И тем не менее, он не мог позволить себе остановиться ни на секунду. Он не видел своих преследователей, зато слышал их более чем отчётливо: они перекликались в ночи гулким, хриплым лаем, подвывая от азарта…
Люди напряжены и сосредоточены. Мышцы дрожат, наполняя воздух звоном. Все взоры прикованы к нише в полу, до краёв наполненной маслом, и к двум телам в ней – нагим, лоснящимся, скользящим и порой переплетающимся в столь замысловатые фигуры, что Индра уже не может с уверенностью определить, где заканчивается одно из них и начинается другое.
Движения Плясунов плавны, неторопливы и отточены многократным повторением, но отнюдь не наиграны, не замылены. Кожа трётся о кожу. Плоть проникает в плоть. Простое проявление любви, размыкающее пространство и время.
Люди смотрят неотрывно, возбуждённо, и всё же никто не пытается трогать себя даже украдкой. В этом причудливом акте вуайеризма нет ни капли похоти – одно лишь безграничное благоговение.

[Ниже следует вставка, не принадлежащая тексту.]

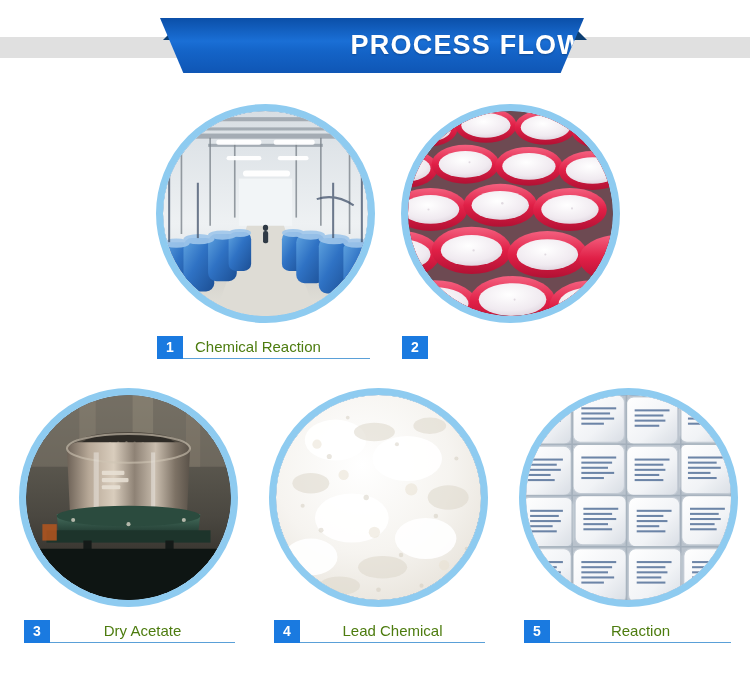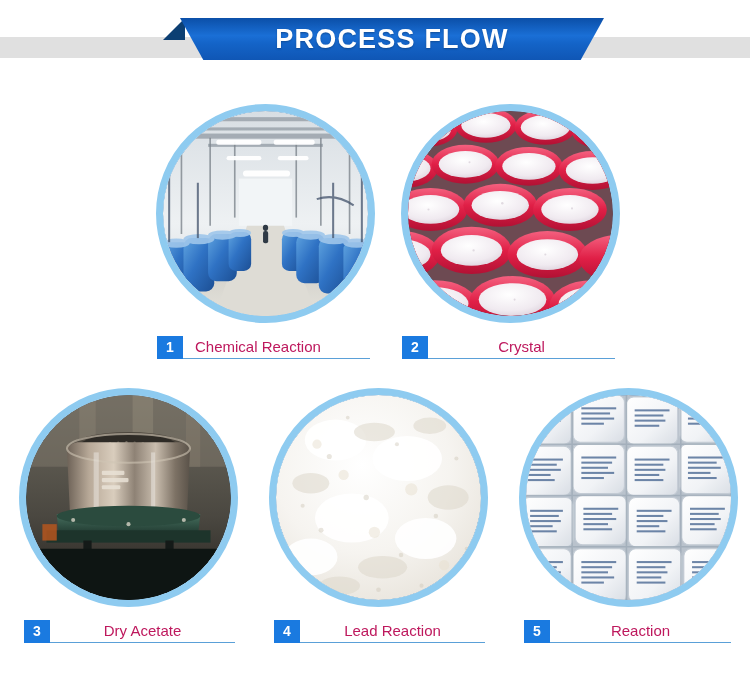"PROCESS FLOW" .ribbon-main { height: 42px -> 55px; justify-content: center -> flex-end; left: 180px -> 160px }
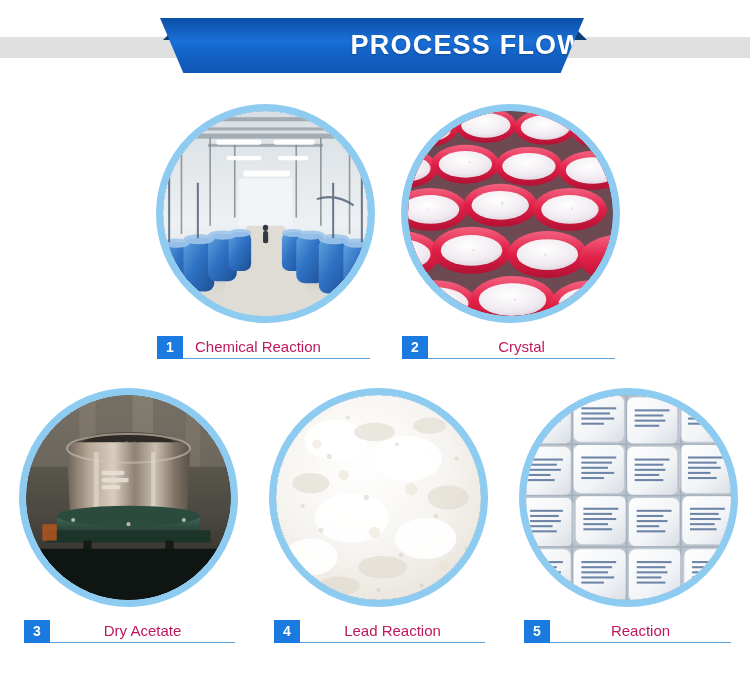"Chemical Reaction" .label-text { color: #be185d -> #4d7c0f }
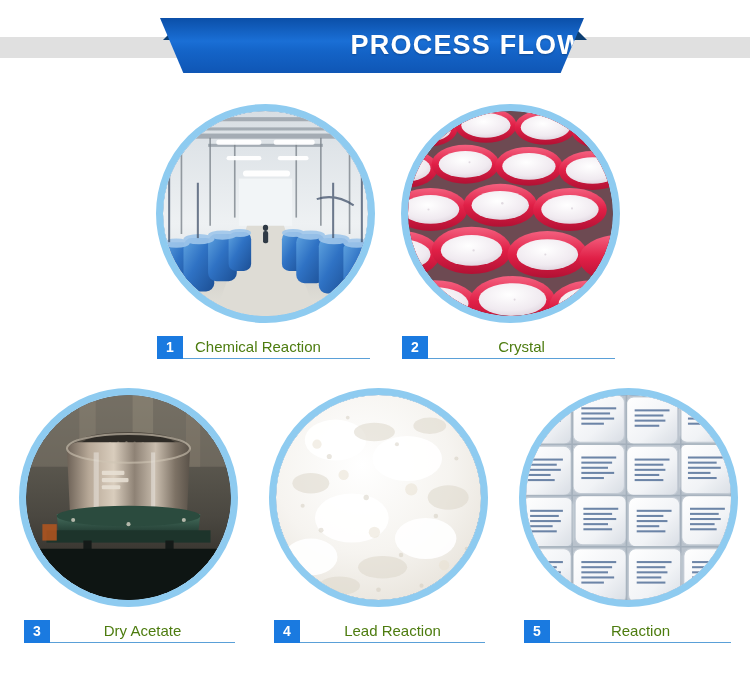"Crystal" span.label-text { html: <span>Crystal</span> -> none }
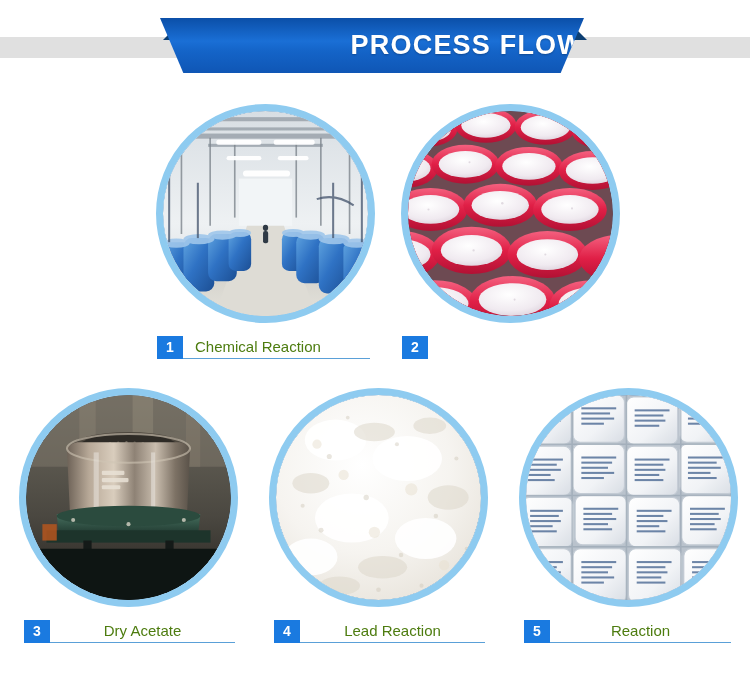"Lead Reaction" span.label-text { text: Reaction -> Chemical }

…начали покидать его. И вот, в тот самый миг, когда он почти готов был сдаться на растерзание незримым когтям и клыкам, он увидел то, что меньше всего ожидал здесь увидеть. В просвете между деревьями, прямо перед ним мелькнуло сиреневое платьице, и раздался смех – тонкий, переливчатый, похожий на звон бубенцов…
Плясуны постепенно начинают замедлять свой танец, подводя это завораживающее действо к своему завершению. В воздухе над ними вдруг проявляется странное оптическое явление: что-то преломляет свет, и он начинает струиться по неспешно сжимающейся двойной дуге, точно обтекая некую преграду, очерчивая её огненным контуром, больше всего напоминающим крылья гигантского мотылька. Это сворачивается Поле Искажения, запоздало понимает Индра. «Крылья» всё уменьшаются, тают – до тех пор, пока не исчезают совсем.
Остаются только двое в масляной ванне. Мужчина и женщина. Разбитые и продрогшие. Прыжок отнял у них практически все силы. Того, что осталось, им едва хватает, чтобы самостоятельно подняться на ноги. На их трепещущие плечи тут же накидывают хламиды и спешно уводят вглубь корабля.
Одновременно с этим купол залы становится прозрачным. Публика разражается многоголосым восторженным вздохом.
Земля!
Она нависает над их головами величественным сияющим монументом – памятником самой себе.
В ней мало осталось от того, какой Индра её помнила. Теперь это грандиозное полотно, щедро расписанное всеми возможными оттенками синего и белого, с редкими вкраплениями бурого, серого и чёрного, кажется совершенно остывшим и безжизненным. С севера шапка ледников подступает почти к самому экватору. Поразительно, как там кто-то ещё может жить.